*Exercise details:*
When copying the data below, keep only the lines from the one with "font-size: 16px ->" through the one with "font-size: 12px ->", word for word, and skip the pictures.

*Task input:*
+-------+

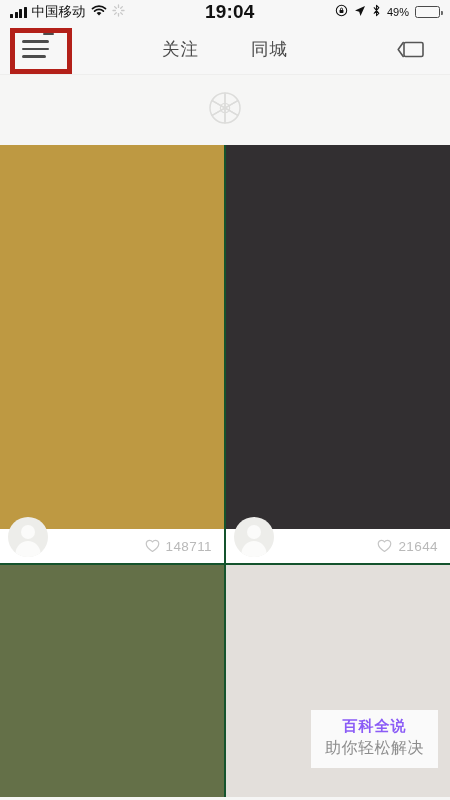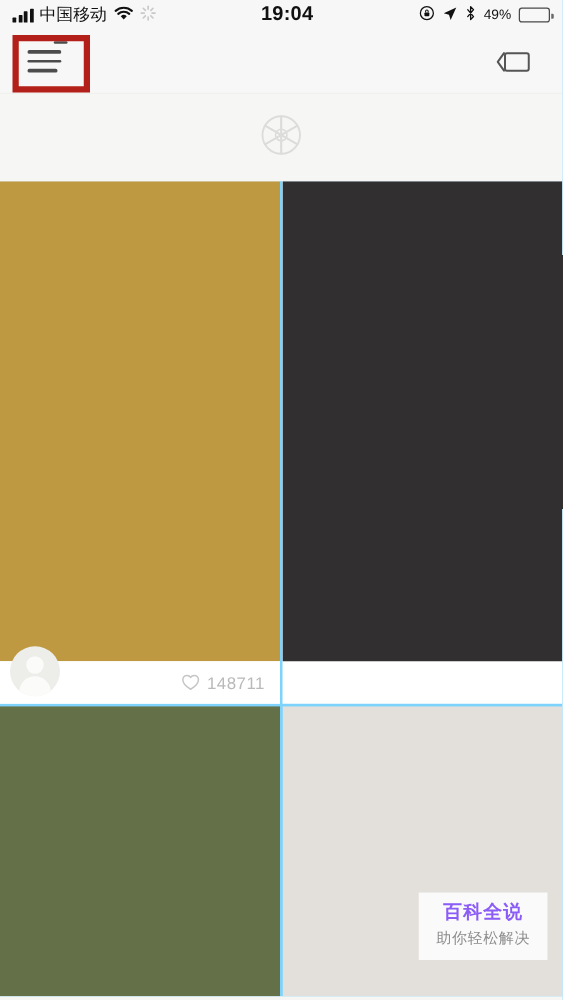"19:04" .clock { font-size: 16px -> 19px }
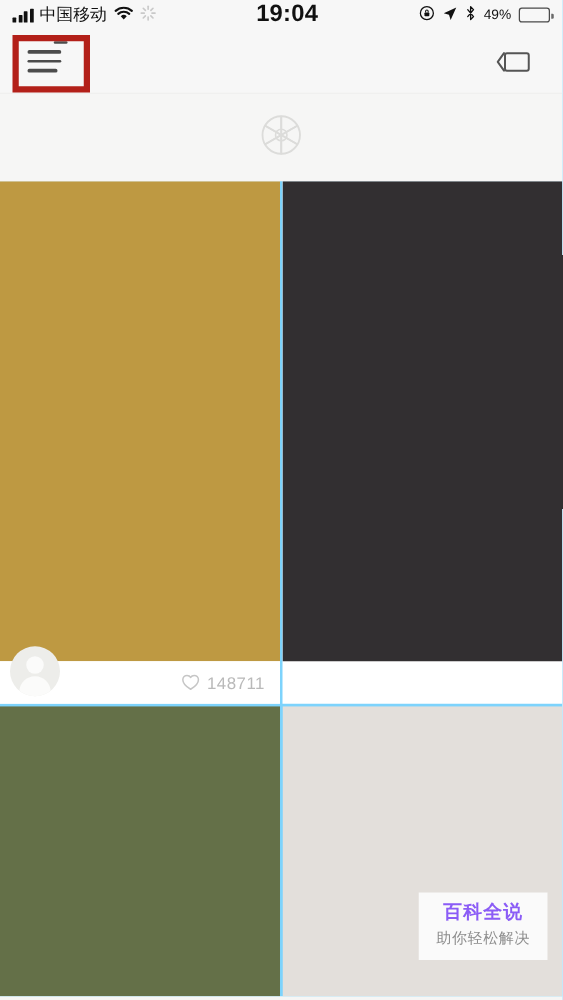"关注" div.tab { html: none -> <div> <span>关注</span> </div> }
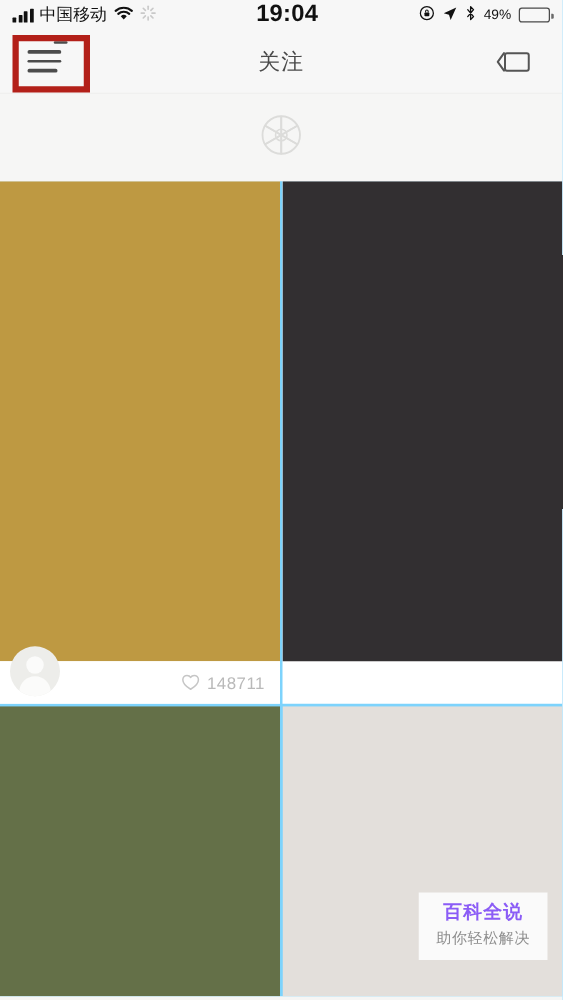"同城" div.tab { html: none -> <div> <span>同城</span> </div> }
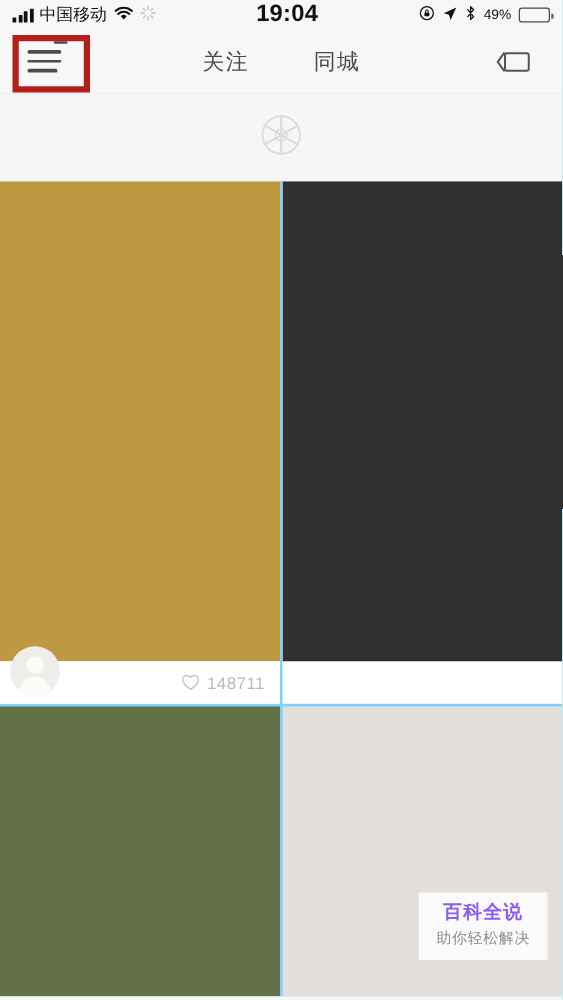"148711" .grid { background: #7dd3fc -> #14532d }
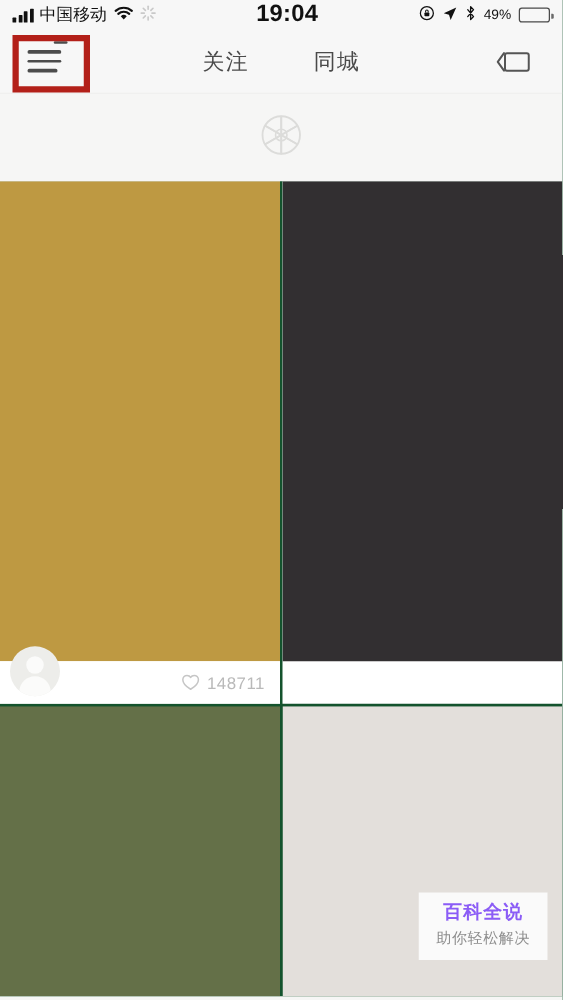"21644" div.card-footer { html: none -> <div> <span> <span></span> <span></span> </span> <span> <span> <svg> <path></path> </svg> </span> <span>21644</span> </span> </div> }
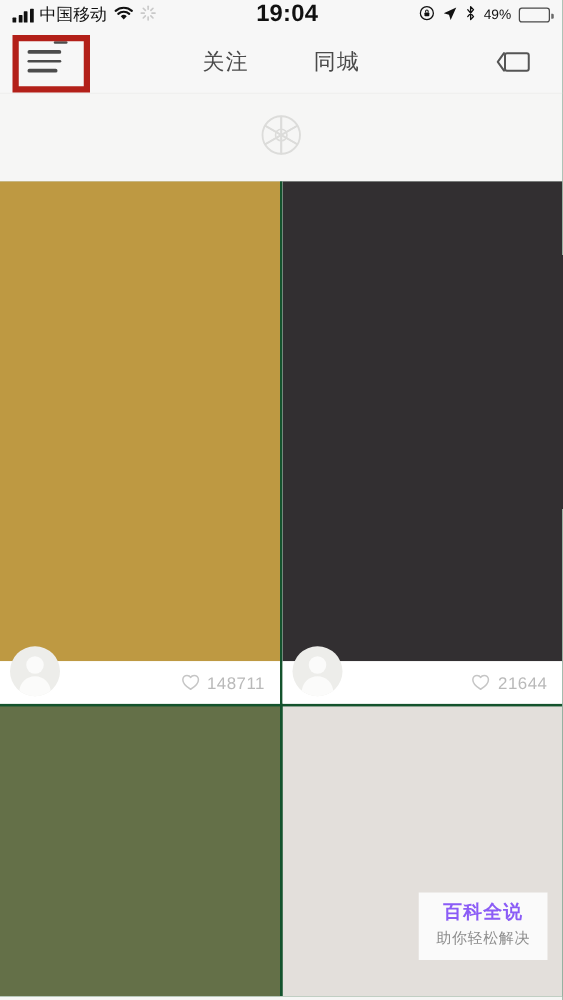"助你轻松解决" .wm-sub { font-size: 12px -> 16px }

+-------+

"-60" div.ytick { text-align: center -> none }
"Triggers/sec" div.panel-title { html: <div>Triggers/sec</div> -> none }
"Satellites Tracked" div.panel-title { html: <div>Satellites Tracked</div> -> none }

+-------+

*Exercise answer:*
"19:04" .clock { font-size: 16px -> 19px }
"关注" div.tab { html: none -> <div> <span>关注</span> </div> }
"同城" div.tab { html: none -> <div> <span>同城</span> </div> }
"148711" .grid { background: #7dd3fc -> #14532d }
"21644" div.card-footer { html: none -> <div> <span> <span></span> <span></span> </span> <span> <span> <svg> <path></path> </svg> </span> <span>21644</span> </span> </div> }
"助你轻松解决" .wm-sub { font-size: 12px -> 16px }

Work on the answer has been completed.